"Kamu kapan nikah?"
Siapa nih yang sering di tanya gitu? Pasti nggak cuma 1 2 orang diantara kita yang sering di tanya seperti itu.
Memang sih, tiga kata ini menjadi 'sapaan' rutin yang akan diterima oleh kami, para wanita yang telah menginjak usia 25 tahun ke atas. Bahkan jika dilihat dari semakin banyaknya pasangan yang menikah di usia muda, tidak perlu menunggu sampai di ulang tahun ke-25 pun, kami sudah mendapatkan pertanyaan yang demikian.
Sebuah pertanyaan yang hadir dari segala sudut lingkungan. Entah keluarga, tempat kerja,lingkungan pertemanan dan tentu saja lingkungan tempat tinggal.

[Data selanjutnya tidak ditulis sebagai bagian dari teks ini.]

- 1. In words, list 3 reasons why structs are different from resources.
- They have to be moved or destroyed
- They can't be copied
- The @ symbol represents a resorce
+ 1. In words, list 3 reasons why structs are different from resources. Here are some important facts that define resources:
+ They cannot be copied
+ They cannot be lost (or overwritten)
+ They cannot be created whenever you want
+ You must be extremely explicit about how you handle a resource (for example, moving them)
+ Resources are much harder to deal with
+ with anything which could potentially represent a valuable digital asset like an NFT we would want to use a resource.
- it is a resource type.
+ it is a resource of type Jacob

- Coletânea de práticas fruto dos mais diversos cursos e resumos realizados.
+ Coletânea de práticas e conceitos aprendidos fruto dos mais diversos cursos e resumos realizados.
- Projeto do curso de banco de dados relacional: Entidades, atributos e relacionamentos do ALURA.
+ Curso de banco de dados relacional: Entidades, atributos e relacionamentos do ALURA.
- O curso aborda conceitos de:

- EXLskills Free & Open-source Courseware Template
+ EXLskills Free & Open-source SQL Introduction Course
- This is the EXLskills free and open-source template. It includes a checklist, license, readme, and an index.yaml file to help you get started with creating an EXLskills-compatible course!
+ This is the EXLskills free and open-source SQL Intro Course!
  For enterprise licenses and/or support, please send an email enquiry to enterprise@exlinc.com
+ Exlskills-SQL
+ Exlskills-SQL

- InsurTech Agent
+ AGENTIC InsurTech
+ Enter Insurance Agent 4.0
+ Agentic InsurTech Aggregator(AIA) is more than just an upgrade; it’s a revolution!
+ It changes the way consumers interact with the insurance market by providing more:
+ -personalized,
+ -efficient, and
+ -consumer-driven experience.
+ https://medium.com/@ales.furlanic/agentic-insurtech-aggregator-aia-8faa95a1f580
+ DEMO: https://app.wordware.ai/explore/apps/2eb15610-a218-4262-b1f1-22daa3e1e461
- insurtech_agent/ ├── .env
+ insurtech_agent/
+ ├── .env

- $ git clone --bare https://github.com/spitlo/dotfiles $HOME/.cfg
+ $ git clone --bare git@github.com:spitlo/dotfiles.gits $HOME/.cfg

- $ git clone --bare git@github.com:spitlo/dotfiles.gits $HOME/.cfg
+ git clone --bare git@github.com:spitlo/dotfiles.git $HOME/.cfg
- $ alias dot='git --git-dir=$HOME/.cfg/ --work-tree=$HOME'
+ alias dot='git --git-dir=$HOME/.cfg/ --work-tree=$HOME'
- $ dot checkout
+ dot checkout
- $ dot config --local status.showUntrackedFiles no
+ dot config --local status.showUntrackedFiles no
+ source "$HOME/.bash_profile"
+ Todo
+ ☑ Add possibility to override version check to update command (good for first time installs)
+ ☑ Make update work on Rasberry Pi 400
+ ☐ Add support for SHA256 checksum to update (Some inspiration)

Menurut saya pribadi, menikah adalah sebuah langkah sakral dalam kehidupan. Bukan hanya tentang menemukan pasangan kemudian hidup bersama dalam satu atap. Ada banyak hal krusial yang harus dipertimbangkan secara dewasa, bijak dan matang.
Wanita lain mungkin berpikir bahwa menikah adalah tentang kesiapan diri menjadi pendamping dari seseorang yang bersamanya mereka membagi kisah dan tanggung jawab hidup secara bersama.
Ada pula yang masih harus terjebak dalam situasi yang membuatnya sulit menentukan pilihan atas sebuah langkah seperti pernikahan. Atau ada sebagian yang belum menjemput waktu yang ditentukan Tuhan untuk bertemu pasangan seumur hidupnya.
Setiap wanita yang belum menikah pasti punya alasannya sendiri. Entah alasan yang berakar dari idealismenya tentang sebuah pernikahan atau hal-hal yang berkaitan dengan kuasa Tuhan.
Namun yang menjadi masalah dari semua ini adalah bagaimana lingkungan sekitar yang cenderung tidak bisa 'menghargai' latar belakang dari seorang wanita tentang pilihannya perihal pernikahan. Lingkungan seakan hanya peduli pada status menikah itu sendiri tanpa menghargai pencapaian atau fase kehidupan lain dari seseorang.